Entendamos esto y desempolvemos los libros de historia
Puede definirse el feudalismo como un conjunto de instituciones que crean y rigen obligaciones de obediencia y servicio —principalmente militar— por parte de un hombre libre, llamado vasallo, hacia otro hombre libre, llamado señor, y obligaciones de protección y sostenimiento por parte del «señor» respecto del «vasallo», dándose el caso de que la obligación de sostenimiento tuviera la mayoría de las veces como efecto la concesión, por parte del señor al vasallo, de un bien llamado feudo.

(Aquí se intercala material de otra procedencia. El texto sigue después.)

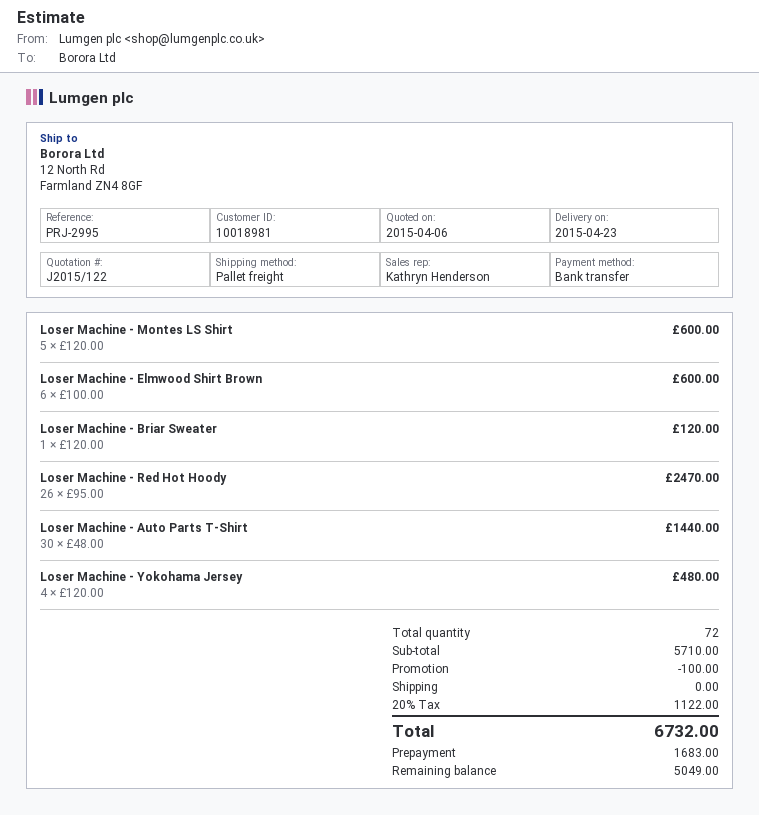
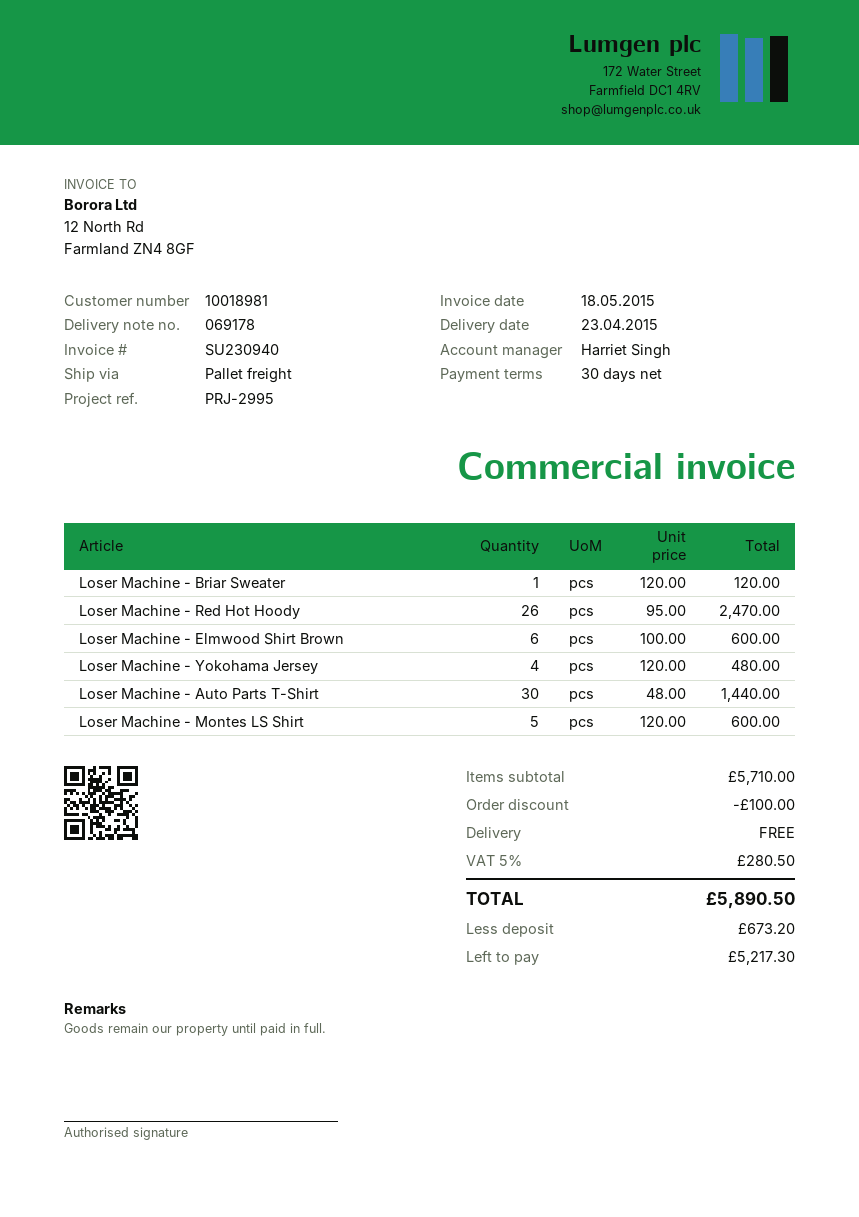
sales rep: Kathryn Henderson -> Harriet Singh
tax: 20% = 1122.00 -> 5% = 280.50
total: 6732.00 -> 5890.50
deposit: 1683.00 -> 673.20
balance: 5049.00 -> 5217.30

Podemos fácilmente reescribir este concepto así: las instituciones hoy son los gigantes tecnológicos, quienes, tras su configuración, logran el efecto de fidelidad y obediencia pasiva de nosotros los «vasallos», hacia aquellos «señores», las mentes detrás de esas compañías, siendo ellos los responsables de que recibamos apropiadamente un determinado «bien» (plataformas, likes, fans, seguidores, amigos y demás chucherías) que sería el «feudo». Entonces, bajo una máscara amigable que exalta las palabras progreso e innovación, pareciera estar muy visible el histórico látigo de la dominación popular.
De eso se trata el ensayo Tecno-Feudalismo, crítica de la economía digital, de Cédric Durand. Él nos deja claro su posición al decir que el capitalismo se renovó hacia atrás: se instaló en el medioevo con los útiles de la modernidad.
El futuro que nunca debió llegar
En aquella charla que tuve con Jesús, él soltó una frase referida a lo positivo de la digitalización apresurada que, en principio, me cautivó: «El futuro llegó temprano». Hoy, un año y varios libros e investigaciones leídas después, me inclino más hacia la visión poco optimista de esta frase, retrocedimos para volver a un estado de sometimiento virtual, y todo ocurre frente a nuestros ojos.
Y es que toda la industria de la comunicación nos muestra a Silicon Valey como el lugar donde se gesta nuestro futuro, un lugar con un aire sospechosamente positivo, compañías coloridas, gente viviendo una vida eco-friendly, oficinas y horarios distendidos, a tal punto que más de uno se pregunta ¿cómo ganan dinero estas empresas? La respuesta más rápida sería «publicidad», pero luego viene otra pregunta: ¿esos banners que vemos en los sitios web, cajas con anuncios y llamadas a la acción cuestan tanto dinero como para que un puñado de tecno-oligarcas hayan acumulado fortunas jamás igualadas?
La realidad es que son bastante económicos en comparación al costo de los medios tradicionales, solo que, al ser un medio intangible que no se rige por horarios o sectores, sino que es global y abierto 24/7 para todos, hay mucha cancha para que todas las compañías del mundo inviertan y generen así una avalancha de dinero incalculable. Todo esto ¿por qué? Porque la actual e indetenible digitalización de las sociedades nos ha regresado a un estado de esclavitud, dependencia y manipulación «cool» en el que se ha dado luz verde a toda clase de monopolios digitales, que son los que escriben cada día nuevas maneras de someter a quienes tengan acceso a sus plataformas y los que diseñan nuevos planes para convencer a los escépticos de que este es el camino de progreso para la humanidad.
La tecnología que sí es importante
Cuando hablamos de avances en la cura de enfermedades, de gestar planes de producción de alimentos para erradicar el hambre del planeta, de lugares donde se ejecutan acciones de energía sustentable para revertir el calentamiento global, ahí, estamos hablando de tecnología y de progreso, todo lo demás son herramientas al servicio de los objetivos de quienes las diseñan o las financian, por más que se encuentren protegidos por un falso halo de neutralidad, creatividad y felicidad.